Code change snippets
'''
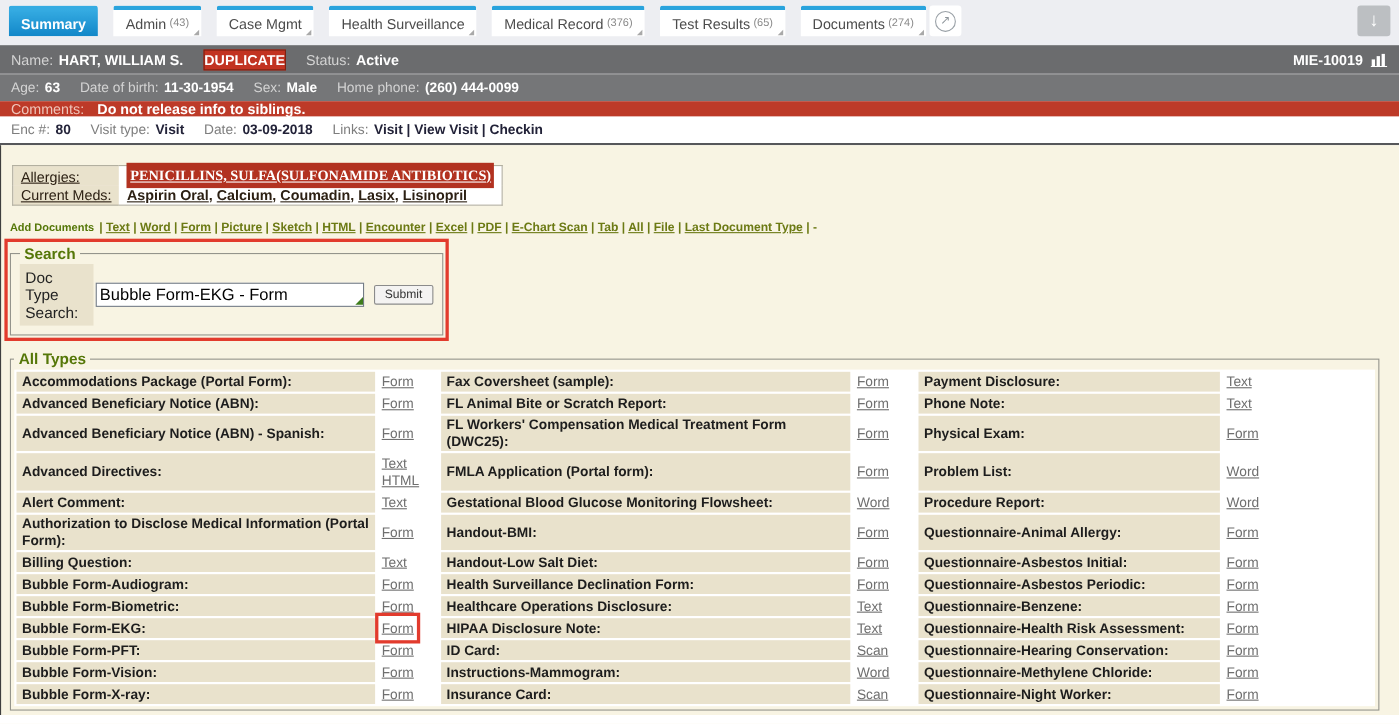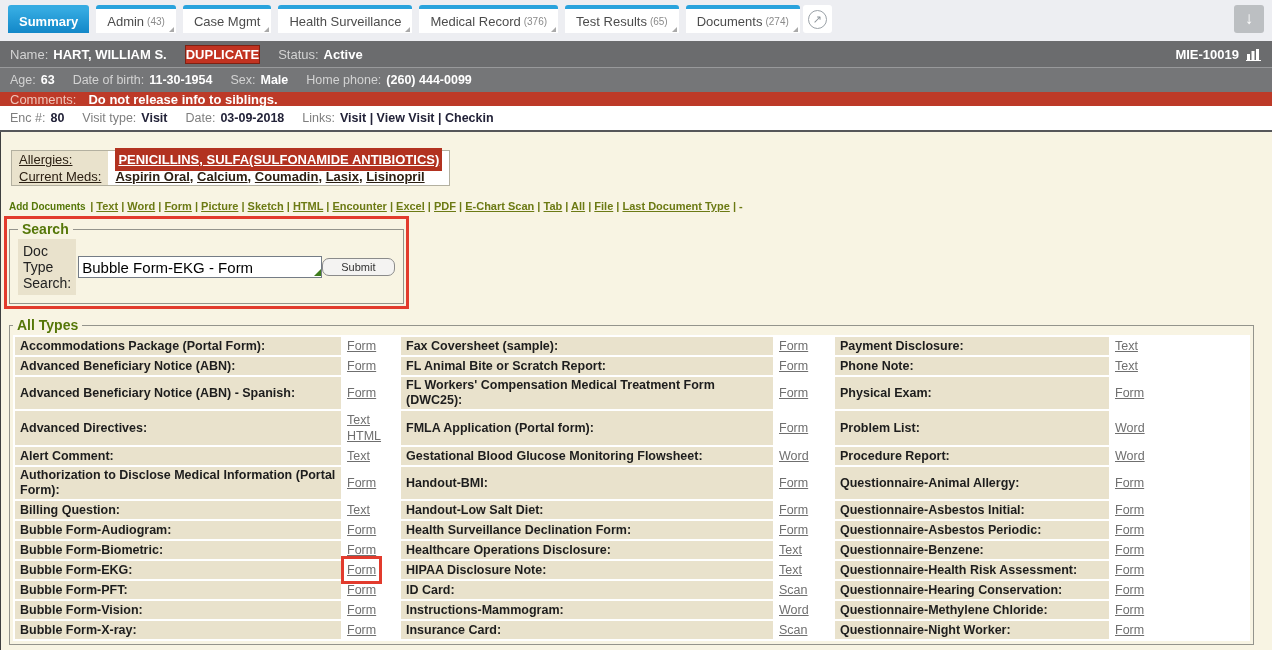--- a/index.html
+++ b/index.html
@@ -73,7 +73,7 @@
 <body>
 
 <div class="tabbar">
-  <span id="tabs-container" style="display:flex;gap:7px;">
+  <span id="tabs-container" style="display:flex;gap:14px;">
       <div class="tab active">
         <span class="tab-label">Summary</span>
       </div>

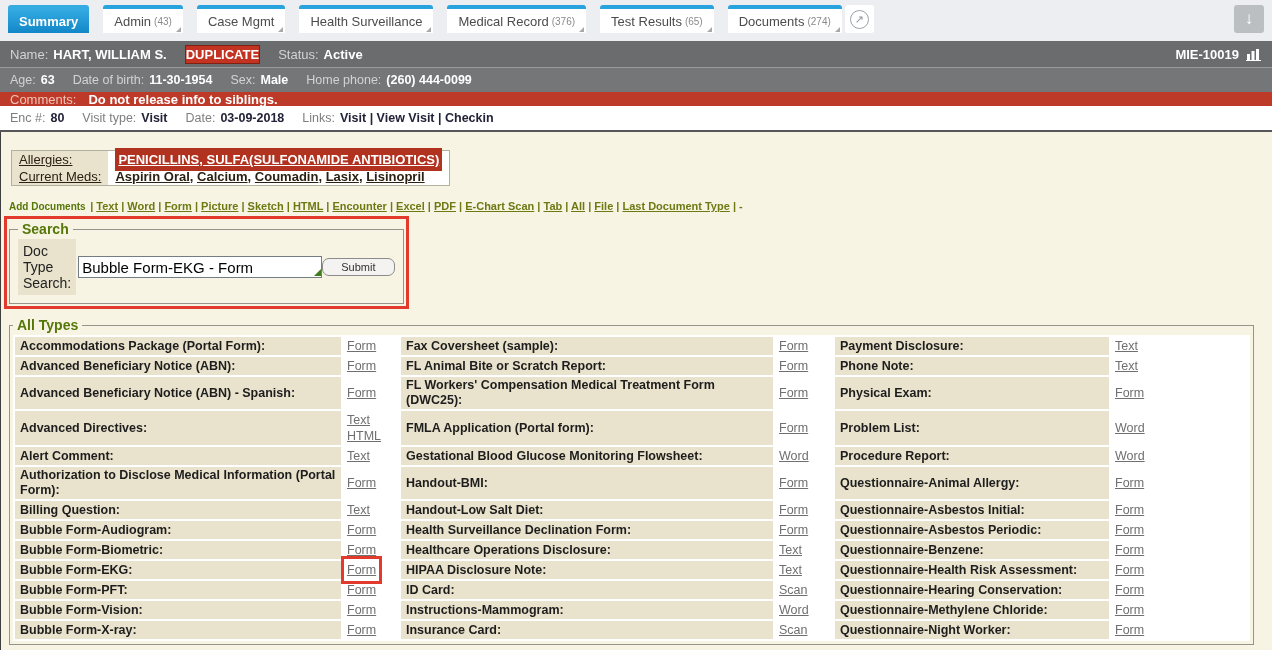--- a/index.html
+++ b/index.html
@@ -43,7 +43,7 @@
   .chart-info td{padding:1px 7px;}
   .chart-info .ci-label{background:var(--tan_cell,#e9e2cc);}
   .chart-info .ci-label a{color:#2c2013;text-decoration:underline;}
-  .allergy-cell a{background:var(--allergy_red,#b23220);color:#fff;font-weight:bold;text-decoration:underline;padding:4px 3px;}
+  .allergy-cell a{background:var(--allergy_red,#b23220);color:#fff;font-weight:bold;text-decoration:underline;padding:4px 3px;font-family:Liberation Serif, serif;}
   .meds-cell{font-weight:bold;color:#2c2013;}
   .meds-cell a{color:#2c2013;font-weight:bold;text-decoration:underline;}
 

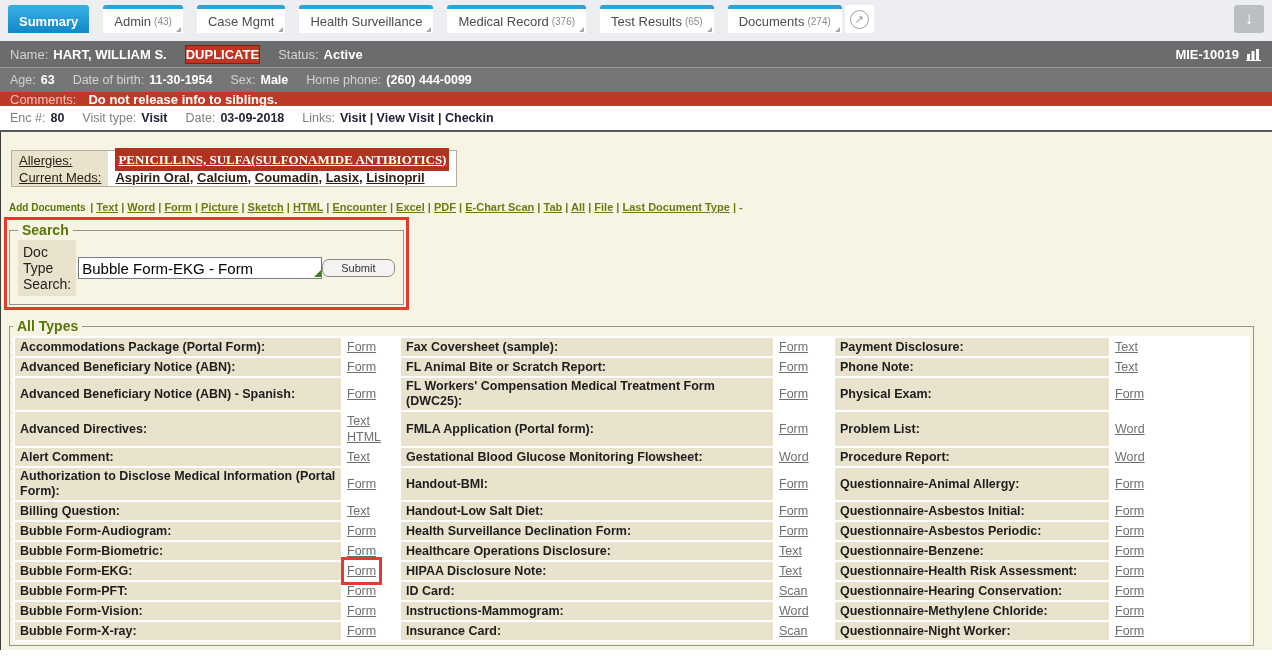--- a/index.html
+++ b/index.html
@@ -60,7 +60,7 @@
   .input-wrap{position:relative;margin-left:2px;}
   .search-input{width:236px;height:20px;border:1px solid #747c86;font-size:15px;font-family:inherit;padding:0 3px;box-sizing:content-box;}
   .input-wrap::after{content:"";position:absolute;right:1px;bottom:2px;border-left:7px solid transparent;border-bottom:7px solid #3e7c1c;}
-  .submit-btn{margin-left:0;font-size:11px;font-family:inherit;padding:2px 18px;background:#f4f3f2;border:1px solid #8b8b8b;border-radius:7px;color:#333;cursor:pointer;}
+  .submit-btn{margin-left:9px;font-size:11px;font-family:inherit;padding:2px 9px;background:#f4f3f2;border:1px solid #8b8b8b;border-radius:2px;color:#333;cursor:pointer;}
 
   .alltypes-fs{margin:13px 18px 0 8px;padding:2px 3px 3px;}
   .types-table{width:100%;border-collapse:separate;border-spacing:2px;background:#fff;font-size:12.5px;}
'''
» TASK PROMPT:
Whenever the string "container" occurs in a line of the entries above, copy that line.

» REPLY TO THE EXERCISE:
-  <span id="tabs-container" style="display:flex;gap:7px;">
+  <span id="tabs-container" style="display:flex;gap:14px;">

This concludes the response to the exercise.